There are problems, of course. Plotwise, the fact is that Padme's fate is completely irreconcilable with Leia's supposed recollection of her real mother as related in Return of the Jedi. Darth Vader spreading his arms and bellowing "NOOOOO!" as the camera pulls back is unintentionally funny, seeming almost like a parody of itself. The trademark use of wipes as scene transitions sometimes imparts a herky-jerky stop-start feel, especially in the earlier and/or shorter scenes where a simple cut or dissolve might've better maintained the flow. Like most filmmakers, Lucas appears to have no idea whatsoever just how hot lava really is. The matter of Anakin and Padme's marriage having been secret is ultimately of no real importance; no one who would mind ever finds out anyway. And, finally, there's the matter of Jar Jar Binks, Lucas' most famous failure, who appears for a scant few seconds and utters two whole words in the film (a very quiet "excuse me" right near the beginning). Seeing him again near the end is almost startling, a sort of "Oh yeah, that guy.
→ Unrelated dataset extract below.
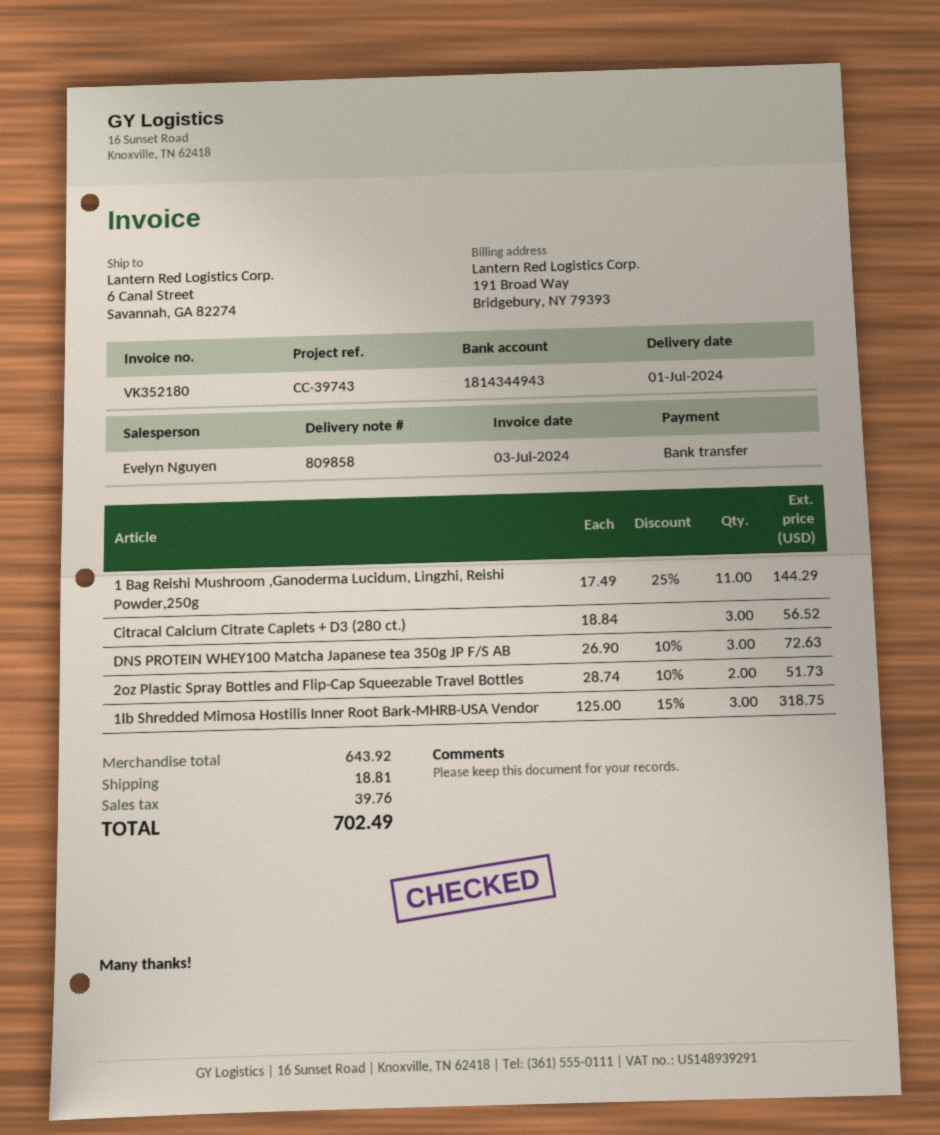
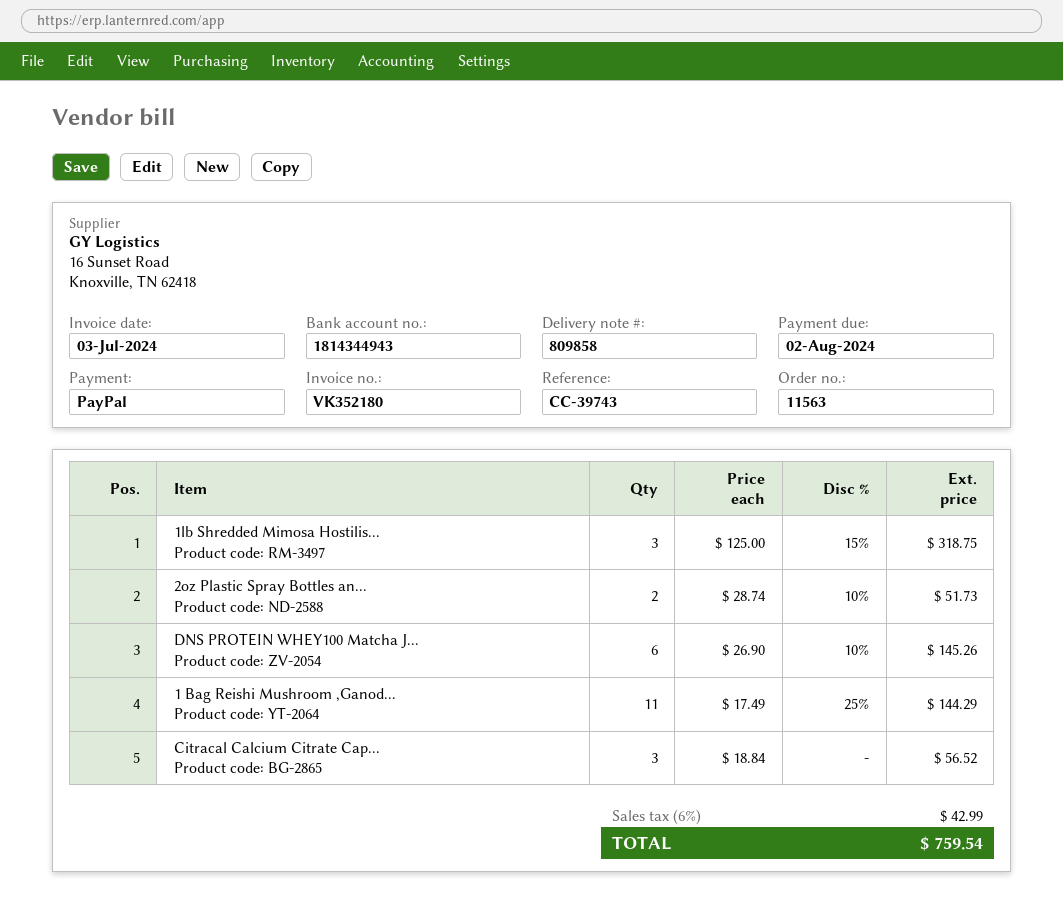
payment method: bank transfer -> PayPal
DNS PROTEIN WHEY100 Matcha Japanese tea 350g JP F/S AB: 3 x 26.90 - 10% = 72.63 -> 6 x 26.90 - 10% = 145.26
shipping: 18.81 -> none
tax: 39.76 -> 42.99
total: 702.49 -> 759.54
I'd totally forgotten about him." After clearly expecting him to be the runaway new fave character, Lucas got stuck in a bad spot where he couldn't make people like him as a hero, couldn't give him a tragic sendoff due to the fact that no one would find it tragic, and had to settle for just ignoring him completely, which, whether you like the character or not, feels like a cop-out. I have to wonder what role he'd intended for Jar Jar to have filled had public opinion gone differently; it is, after all, hard to imagine a film this dark in tone having a malaprop-spouting frog with a high-pitched Muppet voice doing anything that wouldn't just knock you right out of the drama. Perhaps the noble experiment was doomed to failure no matter what the audiences had thought.
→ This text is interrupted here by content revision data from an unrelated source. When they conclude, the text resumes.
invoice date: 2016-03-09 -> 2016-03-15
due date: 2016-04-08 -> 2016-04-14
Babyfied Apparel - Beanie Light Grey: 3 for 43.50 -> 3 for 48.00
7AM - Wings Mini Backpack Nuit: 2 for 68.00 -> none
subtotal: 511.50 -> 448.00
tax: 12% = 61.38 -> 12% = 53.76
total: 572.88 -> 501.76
As an aside, I have to wonder if Liam Neeson really hated working on Phantom Menace and refused to return as a Jedi spirit in future installments. It seems to have been an important matter that he be able to speak from the great beyond as Obi-Wan did in the original trilogy, but here it's handled merely with a quick say-so from Yoda, and in Attack of the Clones his contact with Yoda through the Force is achieved via recycled soundbites from Phantom. I'm sure there's some fascinating story behind all of this....

Certainly, Revenge of the Sith is the most depressing film in the series, even if we know things will ultimately turn out all right in the end. Though it's technically Anakin's story, we empathize mostly with Obi-Wan, a man put in a truly terrible position and forced to do things has clearly hates to do in order to try and put things right. It makes one wonder, more than anything else in the six-film series, just how believable it is that Darth Vader/Anakin Skywalker is a redeemable person. In the first trilogy, we knew Vader was bad, but his evil was largely impersonal and detached. Seeing him commit multiple murders with no qualms and then go home to his wife and sincerely attempt to reassure her that things will be fine is much more disturbing than any planet-pulverizing death-ray action. This is where Sith succeeds: it finally makes us want to discuss issues of character and ethics, and not issues of the quantity of scatological humor or whether Yoda was better as a puppet or CG creation. It makes the world of Star Wars alive again, and all I can say is better late than never.